§ Problem requirements
Which lines in the records below contain the word "items"? Return each of them.

§ User interface change data
=== Section Start ===

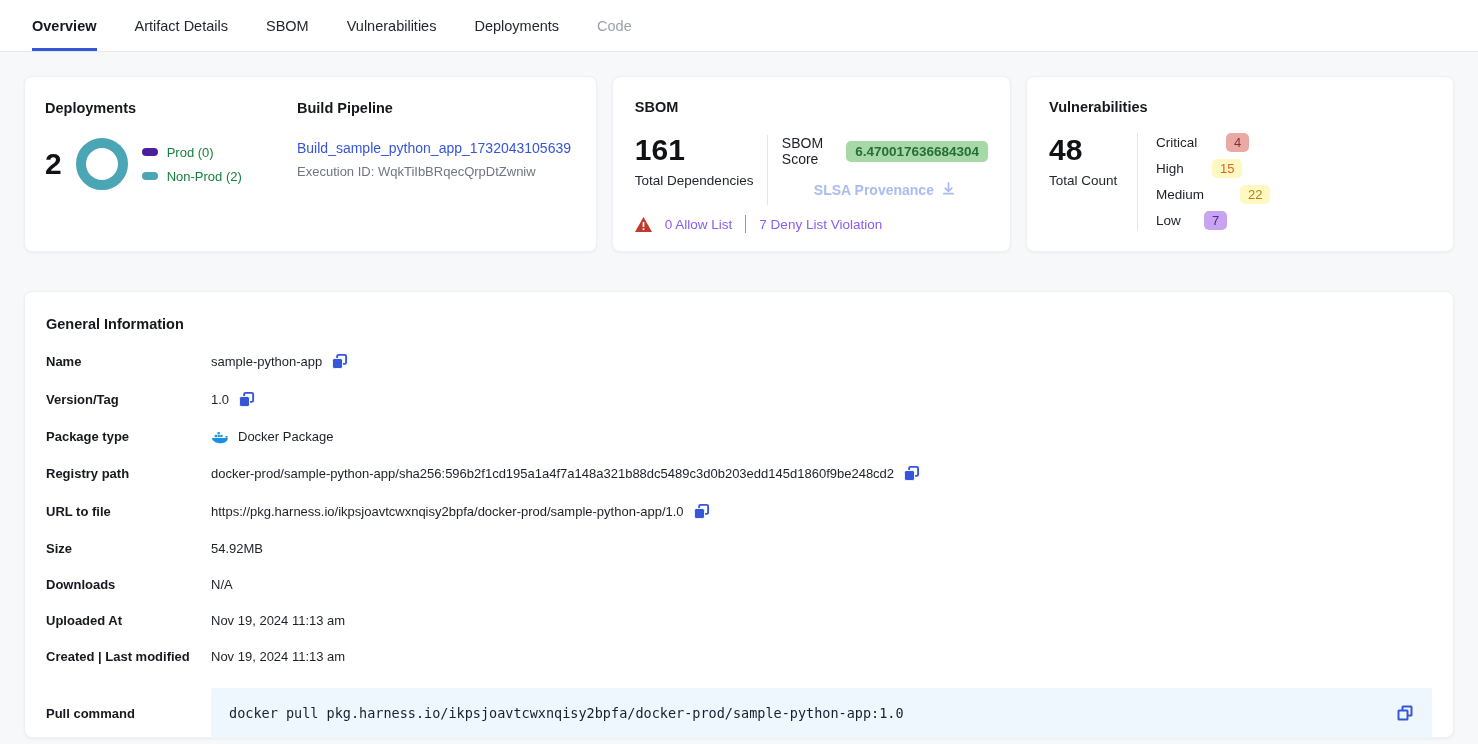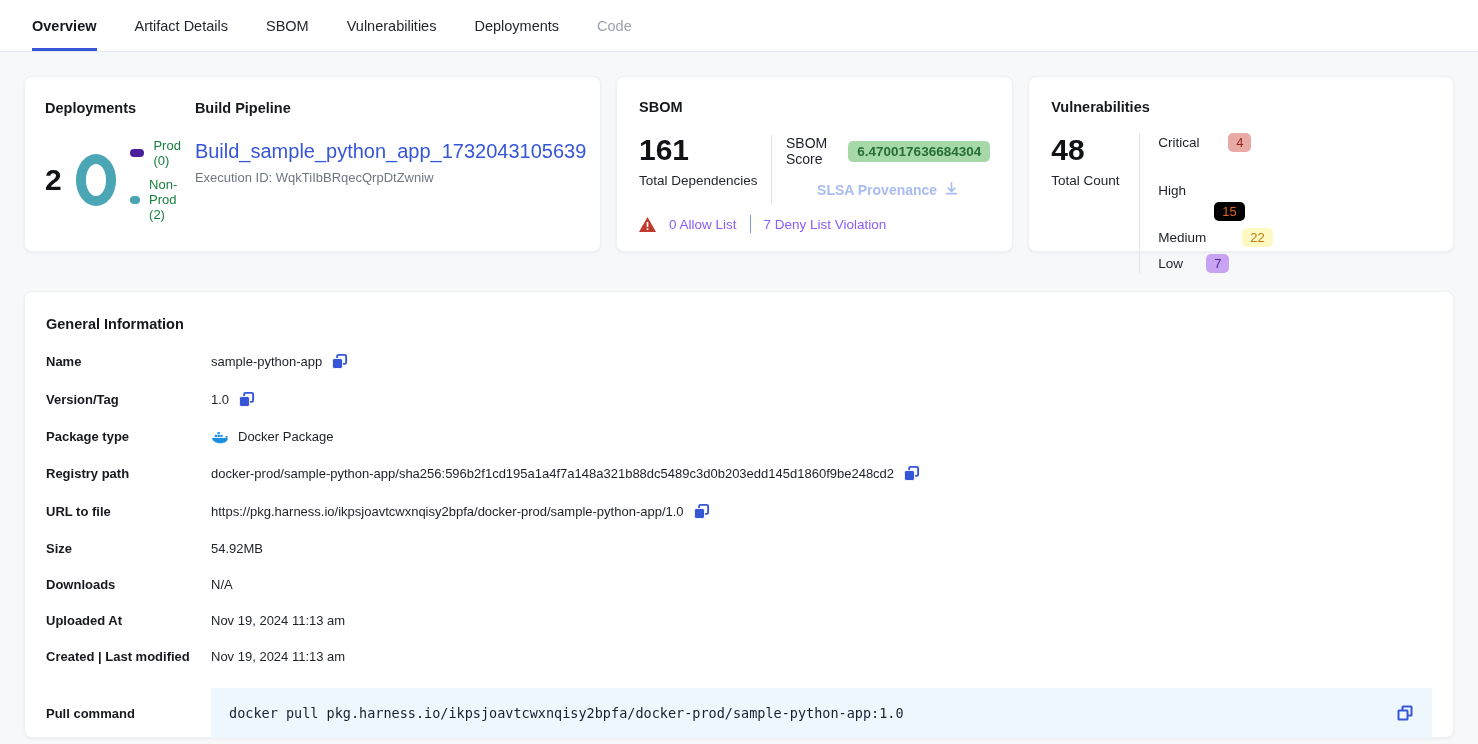--- a/index.html
+++ b/index.html
@@ -26,21 +26,21 @@
   .deploy-col { width:252px; }
   .deploy-content { display:flex; align-items:center; margin-top:22px; gap:14px; }
   .deploy-total { font-size:30px; font-weight:700; color:#101216; }
   .donut { width:52px; height:52px; border-radius:50%; border:10px solid #4aa5b5; }
   .legend { display:flex; flex-direction:column; gap:9px; }
   .legend-item { display:flex; align-items:center; gap:9px; font-size:13px; color:#15803d; }
   .swatch { width:16px; height:8px; border-radius:4px; display:inline-block; }
   .swatch-prod { background:#4b1e9c; }
   .swatch-nonprod { background:#4aa5b5; }
   .pipeline-col { flex:1; }
-  .pipeline-link { display:inline-block; margin-top:24px; font-size:20px; color:#3656d8;
+  .pipeline-link { display:inline-block; margin-top:24px; font-size:14px; color:#3656d8;
                    text-decoration:none; cursor:pointer; }
   .exec-id { margin-top:7px; font-size:13px; color:#6f7683; }
 
   
   .card-sbom { width:402px; padding:22px 22px 18px 22px; display:flex; flex-direction:column; }
   .sbom-mid { display:flex; margin-top:18px; flex:1; }
   .sbom-left { width:132px; }
   .big-num { font-size:30px; font-weight:700; color:#101216; }
   .sub-label { font-size:13.5px; color:#22262f; margin-top:6px; }
   .vdiv { width:1px; background:#e2e5ec; margin:2px 14px 10px 0; }
@@ -59,21 +59,21 @@
   
   .card-vuln { width:431px; padding:22px; }
   .vuln-content { display:flex; margin-top:18px; }
   .vuln-left { width:88px; }
   .vuln-div { width:1px; background:#e2e5ec; margin-right:18px; }
   .sev-list { display:flex; flex-direction:column; gap:7px; }
   .sev-row { display:flex; align-items:center; font-size:13.5px; color:#1d2029; }
   .sev-label { min-width:62px; margin-right:8px; }
   .sev-pill { border-radius:5px; padding:2px 8px; font-size:13px; min-width:14px; text-align:center; }
   .sev-critical { background:#e9aaa6; color:#8f2a24; }
-  .sev-high     { background:#000000; color:#df6320;margin-top:43px; }
+  .sev-high     { background:#fef9c3; color:#df6320; }
   .sev-medium   { background:#fef9c3; color:#b97d11; }
   .sev-low      { background:#c7a3f1; color:#4f2a8f; }
   .sev-row.r-high .sev-label { min-width:48px; }
   .sev-row.r-medium .sev-label { min-width:76px; }
   .sev-row.r-low .sev-label { min-width:40px; }
 
   
   .card-general { margin-top:39px; height:447px; padding:24px 21px; }
   .gi-title { font-size:14.5px; font-weight:700; color:#16181e; }
   .gi-row { display:flex; align-items:center; margin-top:21px; min-height:15px; }

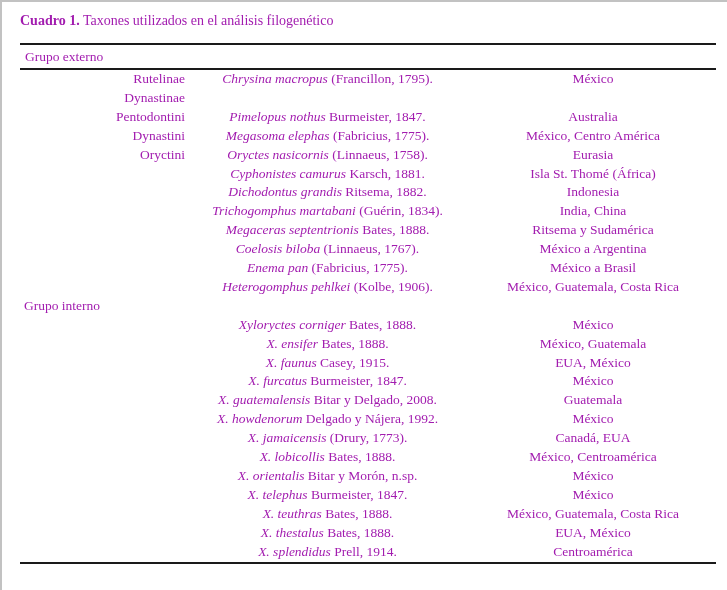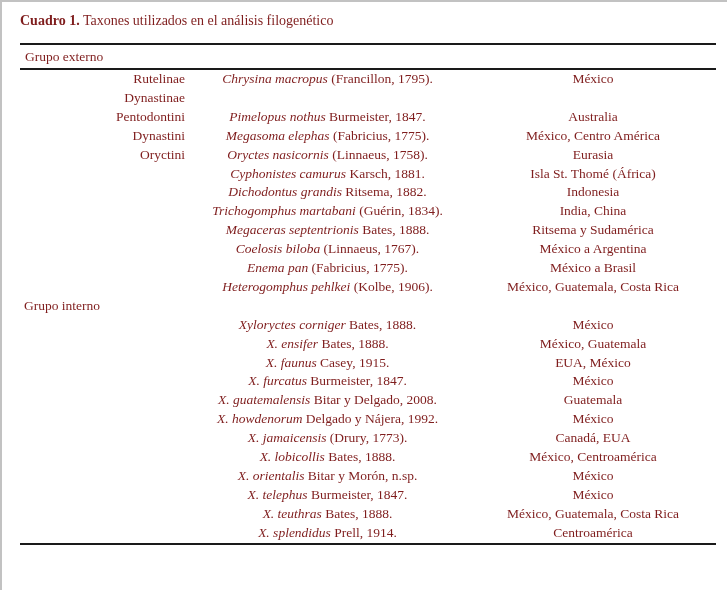--- a/index.html
+++ b/index.html
@@ -4,21 +4,21 @@
 <style>
   html,body{margin:0;padding:0;background:#ffffff;}
   .page{
     position:relative;
     width:727px;height:590px;
     box-sizing:border-box;
     background:#ffffff;
     border-top:2px solid #c2c2c2;
     border-left:2px solid #c2c2c2;
     font-family:"Liberation Serif","DejaVu Serif",serif;
-    color:#7f1d1d;
+    color:#a21caf;
     overflow:hidden;
   }
   .caption{
     margin:10px 13px 13px 18px;
     font-size:14px;
     line-height:18px;
   }
   .caption .bold{font-weight:bold;}
   .tablewrap{
     margin:0 13px 12px 18px;
@@ -202,20 +202,25 @@
             <td class="col-taxon"><i>X. telephus</i> Burmeister, 1847.</td>
             <td class="col-dist">México</td>
           </tr>
           <tr>
             <td class="col-group"></td>
             <td class="col-taxon"><i>X. teuthras</i> Bates, 1888.</td>
             <td class="col-dist">México, Guatemala, Costa Rica</td>
           </tr>
           <tr>
             <td class="col-group"></td>
+            <td class="col-taxon"><i>X. thestalus</i> Bates, 1888.</td>
+            <td class="col-dist">EUA, México</td>
+          </tr>
+          <tr>
+            <td class="col-group"></td>
             <td class="col-taxon"><i>X. splendidus</i> Prell, 1914.</td>
             <td class="col-dist">Centroamérica</td>
           </tr>
         </tbody>
     </table>
 
     <div class="rule"></div>
   </div>
 
 </div>

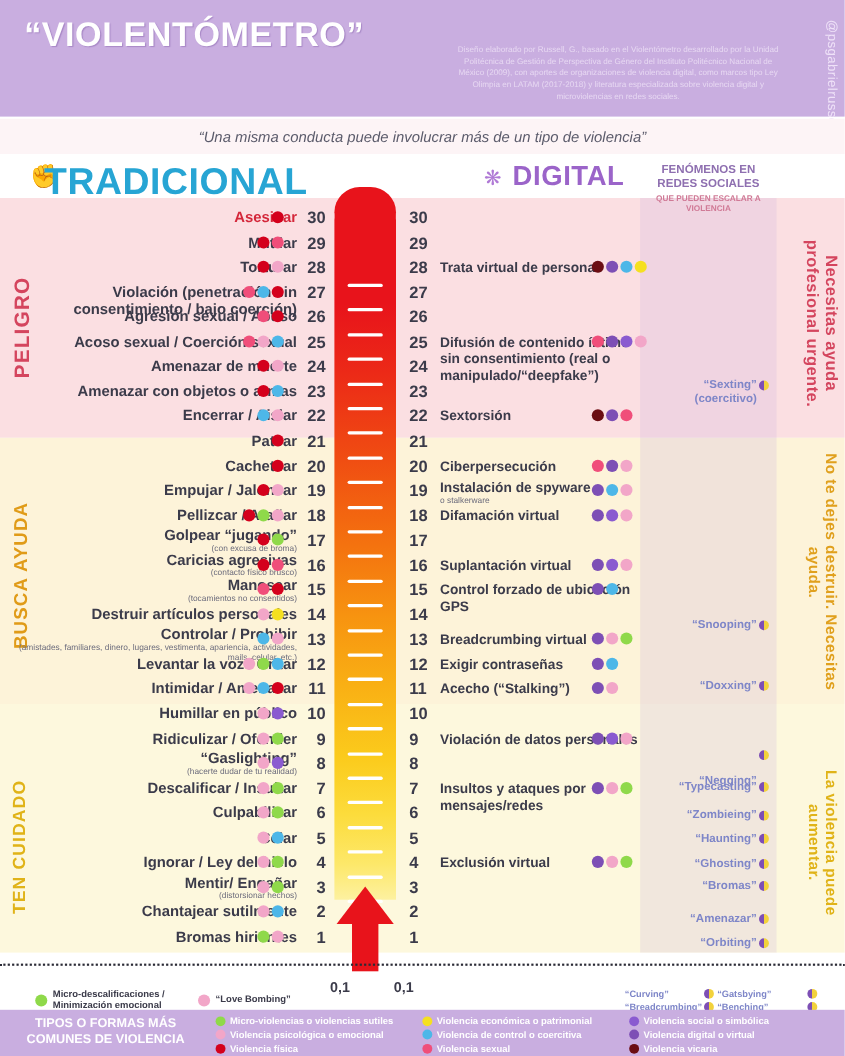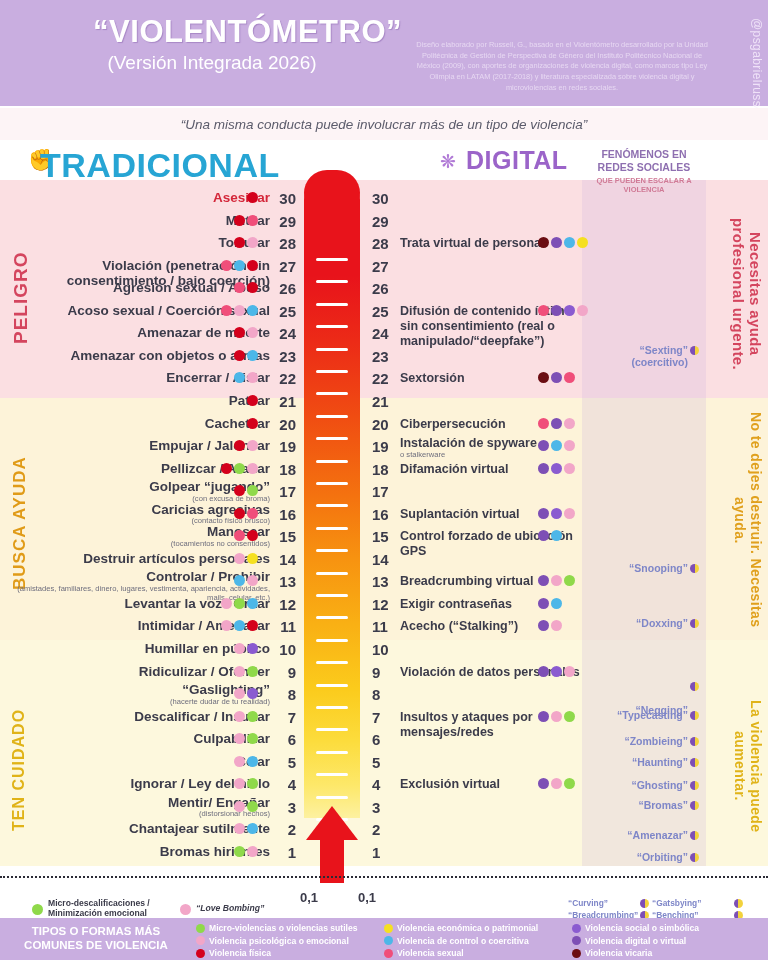--- a/index.html
+++ b/index.html
@@ -9,21 +9,21 @@
     background:#ffffff;
     overflow:hidden;
     position:relative;
   }
   
   .header{
     position:absolute;left:0;top:0;width:768px;height:106px;
     background:#c9aee0;
   }
   .header-title{
-    position:absolute;left:22px;top:14px;width:380px;text-align:right;
+    position:absolute;left:22px;top:14px;width:380px;text-align:left;
     color:#ffffff;font-size:31px;font-weight:bold;letter-spacing:.5px;
     text-shadow:1px 1px 1px rgba(120,80,160,.4);
   }
   .header-sub{
     position:absolute;left:22px;top:52px;width:380px;text-align:center;
     color:#ffffff;font-size:19px;
   }
   .header-ref{
     position:absolute;left:420px;top:18px;width:280px;text-align:right;
     color:#ffffff;font-size:13px;font-style:italic;
@@ -158,21 +158,20 @@
     width:188px;display:flex;align-items:center;gap:4px;
     color:#ffffff;font-size:8.6px;font-weight:bold;height:12.5px;
   }
   .legend-dot{width:9px;height:9px;border-radius:50%;flex:none;}
 </style>
 </head>
 <body>
 
 <div class="header">
   <div class="header-title">“VIOLENTÓMETRO”</div>
-  <div class="header-sub">(Versión Integrada 2026)</div>
   <div class="header-credit">Diseño elaborado por Russell, G., basado en el Violentómetro desarrollado por la Unidad Politécnica de Gestión de Perspectiva de Género del Instituto Politécnico Nacional de México (2009), con aportes de organizaciones de violencia digital, como marcos tipo Ley Olimpia en LATAM (2017-2018) y literatura especializada sobre violencia digital y microviolencias en redes sociales.</div>
   <div class="handle">@psgabrielrussell</div>
 </div>
 
 <div class="quote">“Una misma conducta puede involucrar más de un tipo de violencia”</div>
 
 <div class="band band-peligro"></div>
 <div class="band band-busca"></div>
 <div class="band band-ten"></div>
 <div class="fenom-col"></div>
@@ -570,21 +569,21 @@
       <span class="half"></span>
     </div>
   </div>
 
 <div class="dashline"></div>
 <div class="zero-left">0,1</div>
 <div class="zero-right">0,1</div>
 <div id="below-zero">
     <div class="micro-item" style="left: 48px; top: 898px; width: 150px;">Micro-descalificaciones / Minimización emocional</div>
     <span class="dot" style="position: absolute; left: 32px; top: 904px; background: rgb(143, 217, 74);"></span>
-    <div class="micro-item" style="left: 196px; top: 903px; width: 150px; font-style: italic;">“Love Bombing”</div>
+    <div class="micro-item" style="left: 196px; top: 903px; width: 150px;">“Love Bombing”</div>
     <span class="dot" style="position: absolute; left: 180px; top: 904px; background: rgb(242, 166, 200);"></span>
   </div>
 <div id="bottom-phenomena">
     <div class="micro-item" style="left: 568px; top: 898px; color: rgb(126, 134, 200); font-size: 8.4px;">“Curving”</div>
     <span class="half" style="position: absolute; left: 640px; top: 899px;"></span>
     <div class="micro-item" style="left: 652px; top: 898px; color: rgb(126, 134, 200); font-size: 8.4px;">“Gatsbying”</div>
     <span class="half" style="position: absolute; left: 734px; top: 899px;"></span>
     <div class="micro-item" style="left: 568px; top: 910px; color: rgb(126, 134, 200); font-size: 8.4px;">“Breadcrumbing”</div>
     <span class="half" style="position: absolute; left: 640px; top: 911px;"></span>
     <div class="micro-item" style="left: 652px; top: 910px; color: rgb(126, 134, 200); font-size: 8.4px;">“Benching”</div>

=== Section End ===

§ Result for this task
   .deploy-content { display:flex; align-items:center; margin-top:22px; gap:14px; }
   .legend-item { display:flex; align-items:center; gap:9px; font-size:13px; color:#15803d; }
   .sev-row { display:flex; align-items:center; font-size:13.5px; color:#1d2029; }
   .gi-row { display:flex; align-items:center; margin-top:21px; min-height:15px; }
     width:188px;display:flex;align-items:center;gap:4px;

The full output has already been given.